しゅたたっ、という音が聞こえてきそうなほど、素早くキッチンに向かうサットリくん。

素直にリビングで待つ俺。
きっとカメラはこのリビングのどこかに設置されているんだろう。
どこにカメラがあるのかわかれば、効果的にリアクション出来そうなんだけどなー。
あんまり受け入れすぎてても嘘くさいし、うーん、なかなか難しいな…。


そんなことを考えながら座っていると、キッチンから大きな物音とともに、サットリくんの「ンギャッ」て悲鳴?が聞こえた。
慌てて見にいったら、材料や調味料は散乱してるし、フライパンの中身は黒焦げ。
頭から、ボウルの中身をかぶったサットリくんが、半べそで立っていた。


「失敗したでござる…。」



やだ、可愛い。


じゃなくて!
ションボリしたサットリくんは、しばらく俯いていたけど、
俺が「大丈夫、そんなに腹減ってないし!」と言うと、


「本当は拙者、洗濯が得意でござる!!」


と、とてとてとバスルームへ走っていった。



.しばらくまた、なにか格闘しているような物音…。
そっと覗いてみる。


バスルームの湯おけに水を貯めて、泡だらけになって頑張っている…けど。
手洗いかよ!
真剣な顔で鼻の頭に泡のせて。



やだ、やっぱり可愛い。



じゃなくて!

しばらく見ていたら、泡で滑ってつるんとコケた。


「だ、大丈夫??」

派手にゴツンって言ったけど!

前のめりにコケたからオデコが真っ赤…。
たんこぶ、できたんじゃないかな?
今にも泣き出しそうにその目も真っ赤。


慌てて俺は、サットリくんを助け起こした。

大丈夫かな、顔に傷でもついたら…
腐ってもアイドルだからね、俺たち。
あ、智くんはぜんぜん腐ってないけど!

気づけば至近距離で顔を覗き込んでいて。

目の前に、うるうるうるんだ智くんのおめめ。


慌てて、腕を伸ばして顔を背ける。

ダメダメ、破壊力すごい。

可愛すぎます。

なにこれ、やっぱり俺の耐性テスト??




サットリくんは、ゴシゴシっと乱暴に目を擦って立ち上がると、


「今度こそ!拙者、掃除をするでごさる!」


ぺたぺたっと濡れたままの足音を鳴らしながら、リビングへ…。



足跡、ついてますけど。
濡れた忍者服から、しずく垂れてますけど。


リビングでキョロキョロして、テーブルに乗っていた、頂き物の、某ブランドの、まだまだ新品の、結構お気に入りのタオルを、雑巾にして雑巾がけし出した。

ああ……。
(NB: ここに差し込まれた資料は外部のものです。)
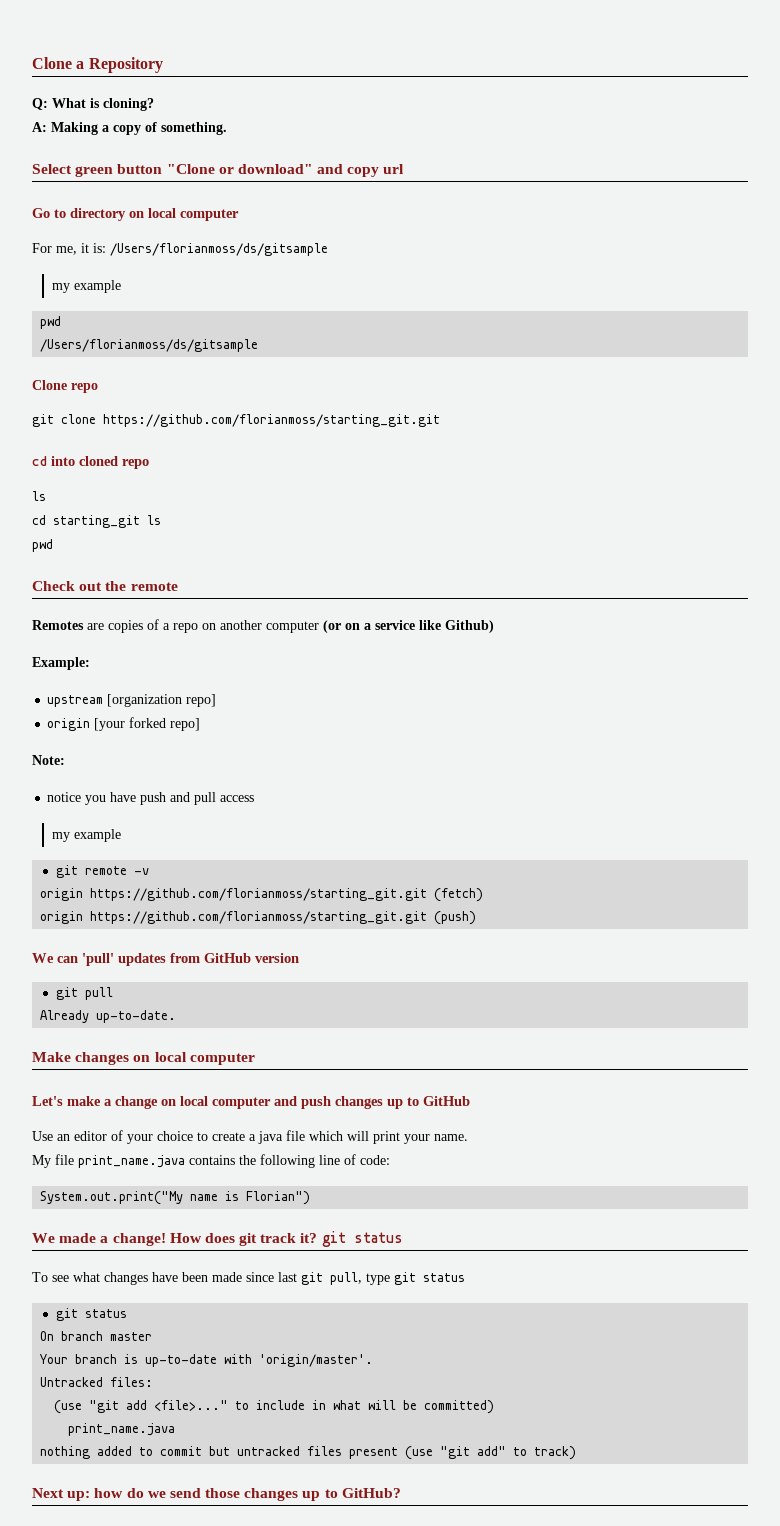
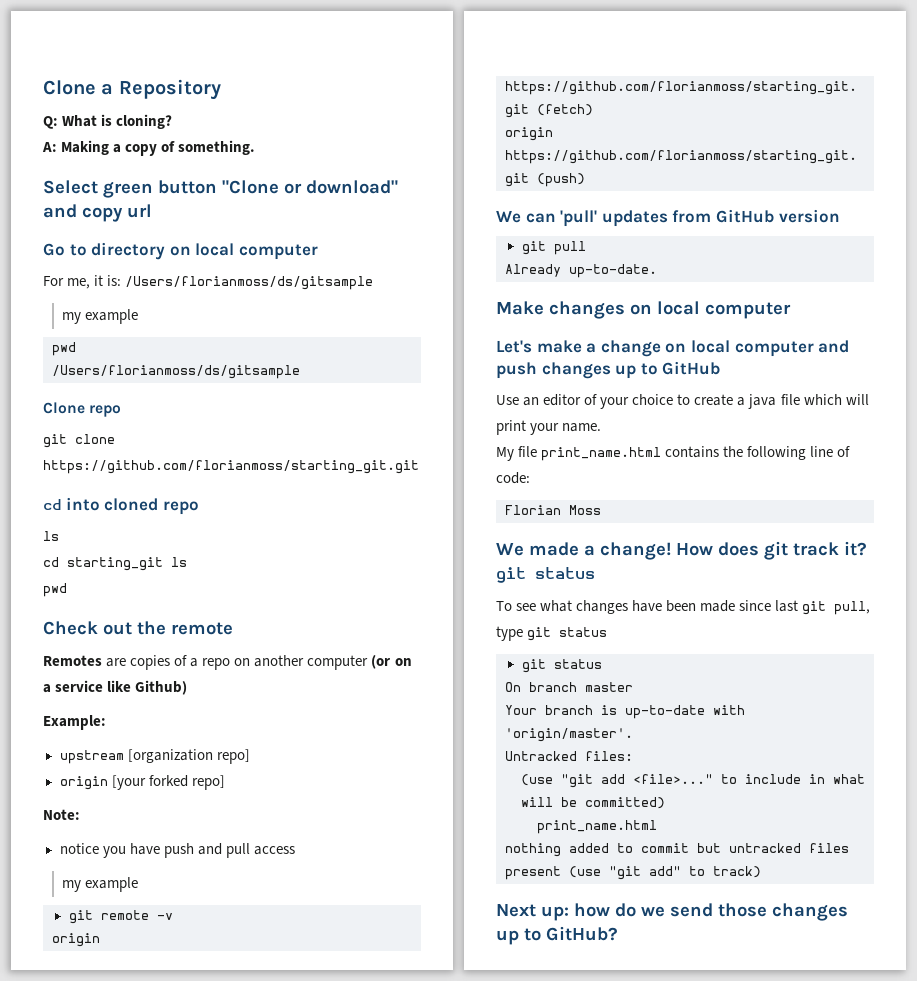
[78,1155,185,1168] print_name.java -> [541,447,662,461] print_name.html
[40,1191,311,1205] System.out.print("My name is Florian") -> [505,505,601,515] Florian Moss
[68,1423,176,1436] print_name.java -> [537,820,657,834] print_name.html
ま、いいけど。いいけども。


雑巾がけしたあとに、しずくと足跡が点々と残る。
これ、掃除してんの?汚してんの?
スピードは、早いけどね…。


どたばたと雑巾がけをして、

「出来たでござろう!」

と、ドヤ顔して、振り向いて、
床に点々と残る足跡に気づいて、肩が落ちる…。